I am willing to be convinced otherwise. For instance, you may want to post pictures of your system with the melted USB thumb drives connected. You may scan an image of your technicians' diagnoses.

Even if you are being truthful, it still gets you nowhere. If your local technician can't help you with your computer in hand, then there is absolutely nothing that anyone here can do for you but give you sympathy and an apology from me.


----------



## ElDiabloConCaca (Jan 9, 2010)

Apple's warranty includes a "lemon law" in many states.  That means that if you have the computer repaired 3 times for the same problem and the problem still persists, you're entitled to swap the computer for a replacement.  By what you've explained, you should have a brand-new computer in your hands at this very moment -- and if you don't, all it would take is a simple phone call to Apple Sales & Support to get your entire computer replaced (if, in fact, you have had it repaired for the exact, same problem 3 times already and the problem isn't rectified).

I agree with MisterMe -- if something as catastrophic as a computer completely melting a USB drive into a molten puddle of plastic and metal happened, the person that owns the computer would _definitely_ take pictures.  No simpleton would ever have that occur and not take pictures...

...so pony up!  Let's see 'em!


----------



## icemanjc (Jan 9, 2010)

Well I CAN understand the plastics melting as I have melted a PowerBook G4 Titanium body, and also a PowerBook G3 body, but metal.... I don't think so. Plus a puddle of plastic, yah right. I've only ever deformed it. I was however, able to boil water on the processor (don't ask how or why I did so....), but metal has a much higher melting point than plastic. I'm sure the Amps and Volts delivered by the battery aren't even enough to melt metal (also tried that too).


----------



## nersveen (Jan 9, 2010)

Being the simpleton I am, I will share the posted images of a USB FLASH which was accidentally left plugged into my MacBook Pro overnight.

http://gallery.me.com/nersveen#100097&bgcolor=black&view=grid

It isn't exactly a "puddle of melted plastic and metal" as I poorly described it in the original post, it is quite on it's way.

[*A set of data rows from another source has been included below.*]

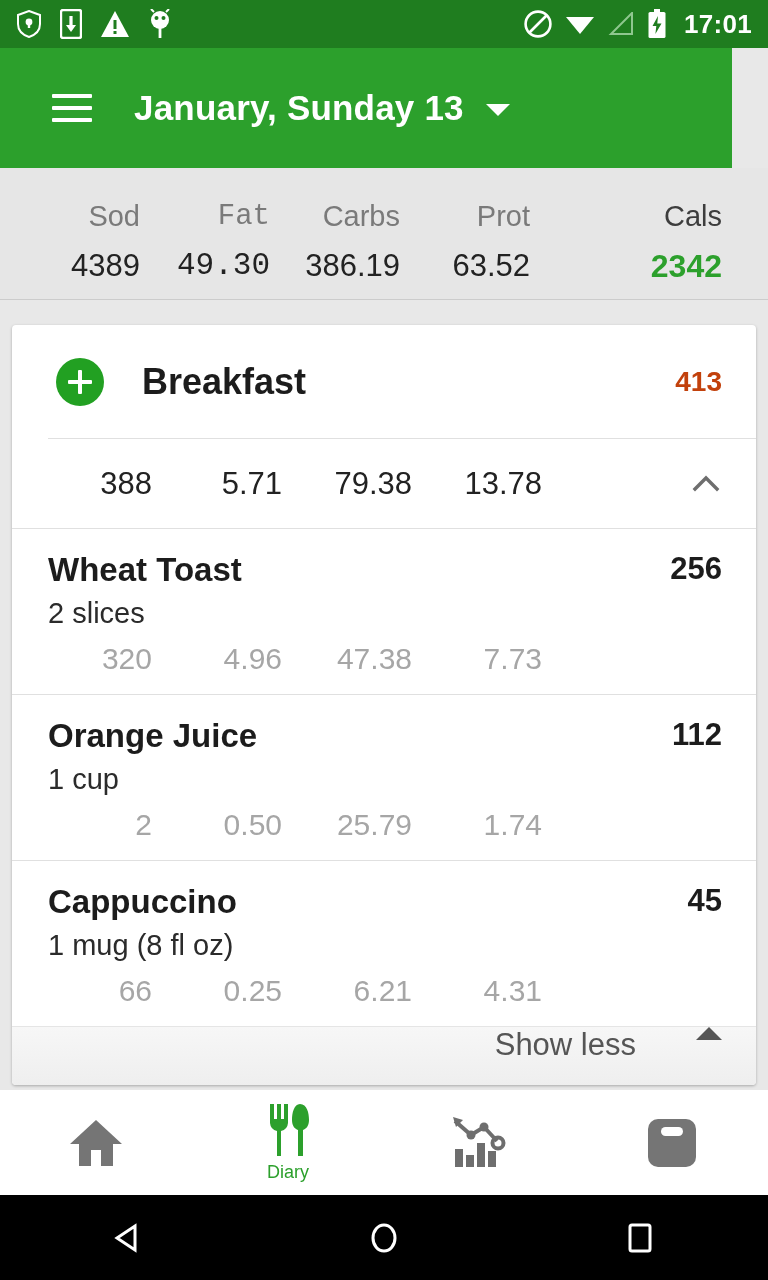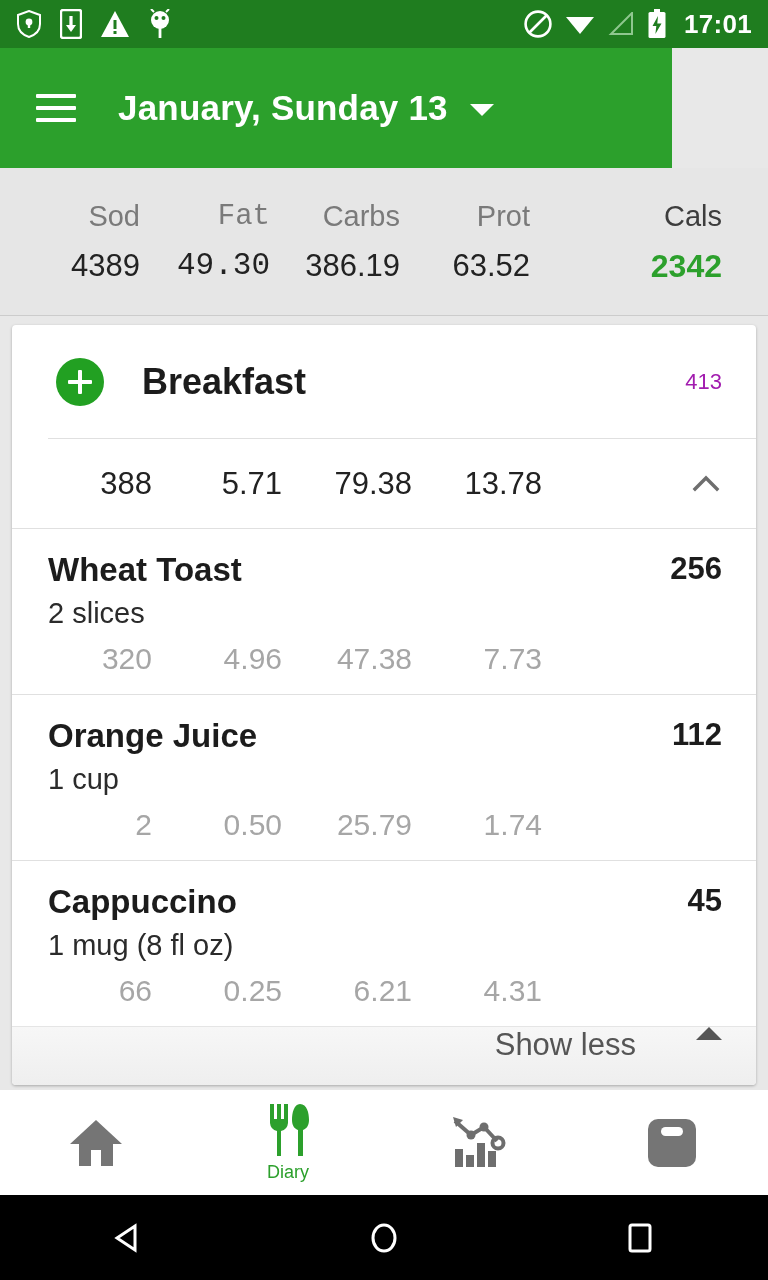"January, Sunday 13" .appbar { padding-left: 36px -> 52px; width: 672px -> 732px }
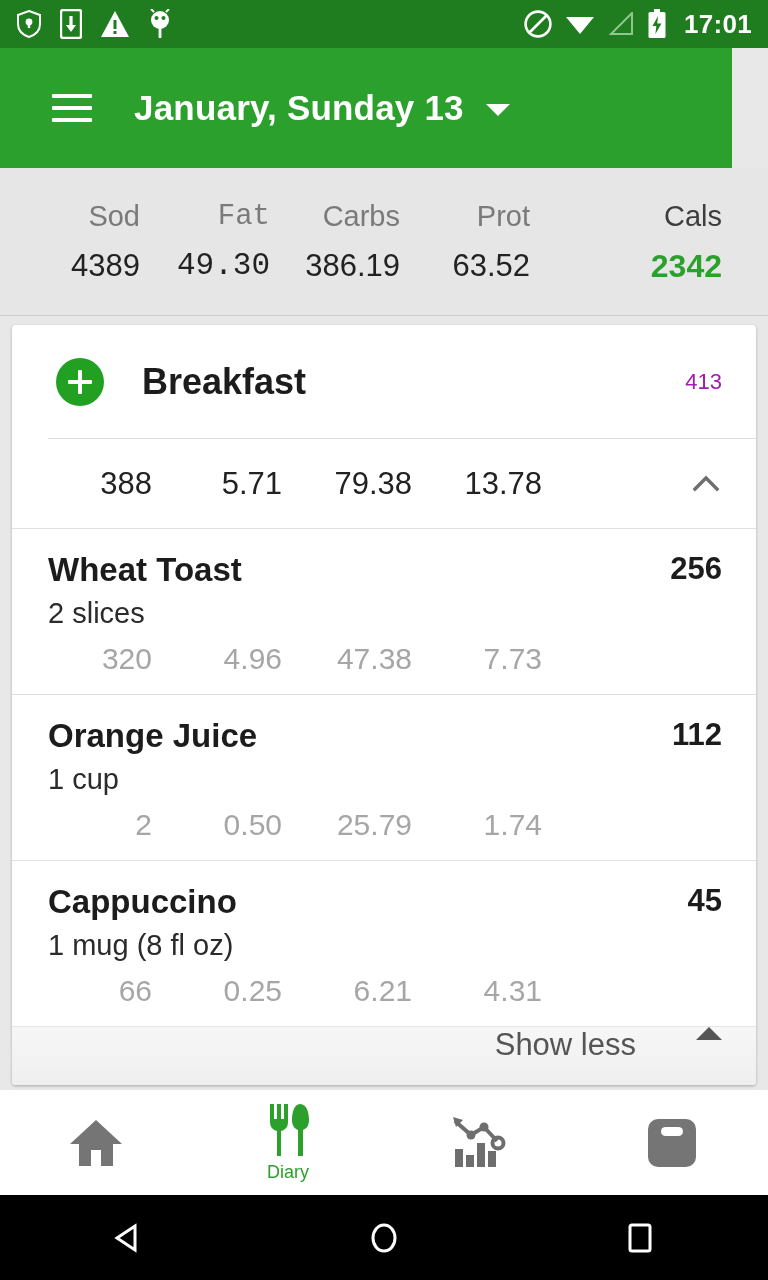"Sod" .summary { height: 148px -> 132px }
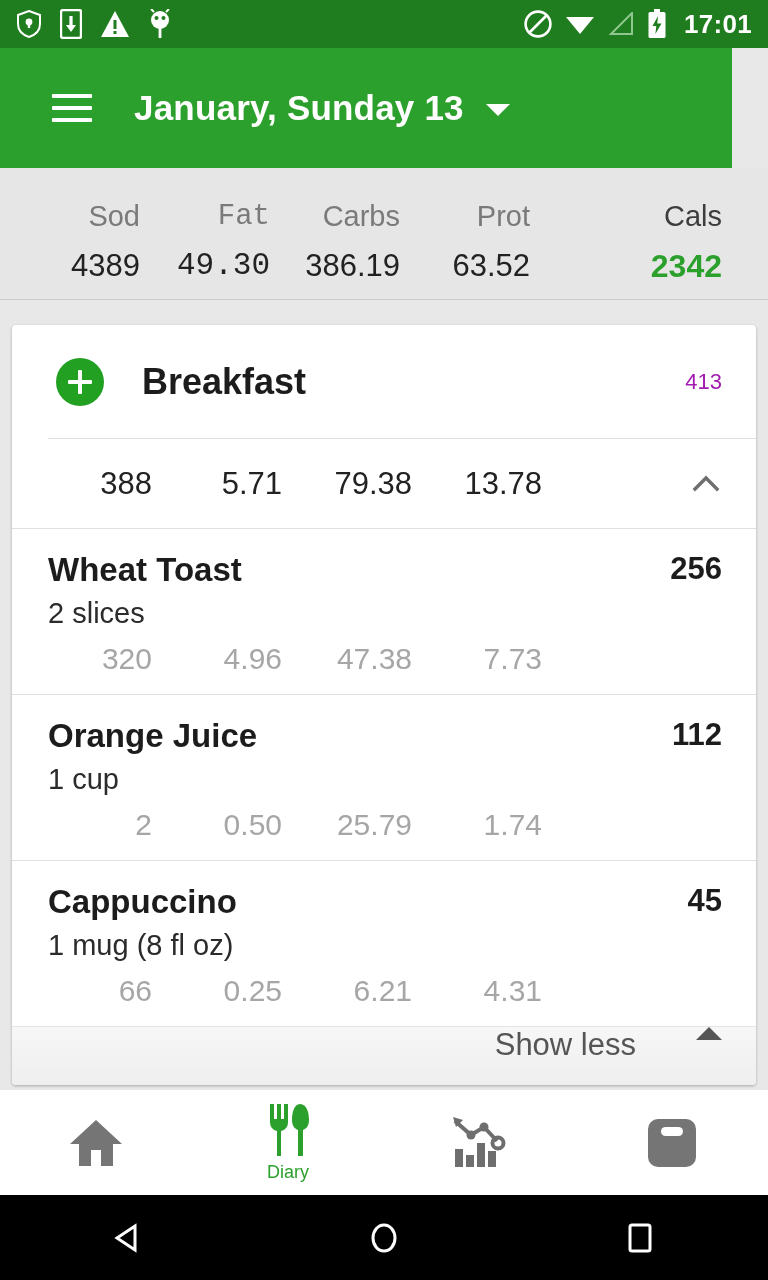"413" .meal-cals { color: #a21caf -> #c2410c; font-size: 22px -> 28px; font-weight: normal -> bold }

This was my first post to this forum,it will also be my last.  I admit the grammar in my original post probably wasn't the best - I didn't know we were being judged.  Nonetheless, it completely missed making the point about my Mac rendering USB devices useless and somehow brought my integrity into question through a variety of unproductive responses editorializing my honesty, writing skills, and the fluid dynamics of molten plastics on USB devices.  Are you guys the official Welcome Wagon of MacOSX.com?

I'll find another forum for Mac advice, one that hopefully is instilled with the innovative creative spirit and fellowship that Apple products usually inspire among users.


----------



## Cam (Jan 9, 2010)

If you are still reading this thread, there are articles on the internet about usb flash drives overheating due to poor manufacturing of the usb drive. So it is not technically impossible.  So it could be the usb drives you have melted are at fault. Since you replaced the USB ports with the motherboard, and you report damaged usb drives even when connected to a usb hub, I suspect the usb drives. The usb spec says the max voltage is 5 V with max current of 500 mA - can your service department measure these on your system? But as I said it might be worth trying some other usb flash drive vendor. (The internet reports include recalls by even name brand vendors).


----------



## MisterMe (Jan 9, 2010)

Cam said:


> ... I suspect the usb drives. The usb spec says the max voltage is 5 V with max current of 500 mA - can your service department measure these on your system? ...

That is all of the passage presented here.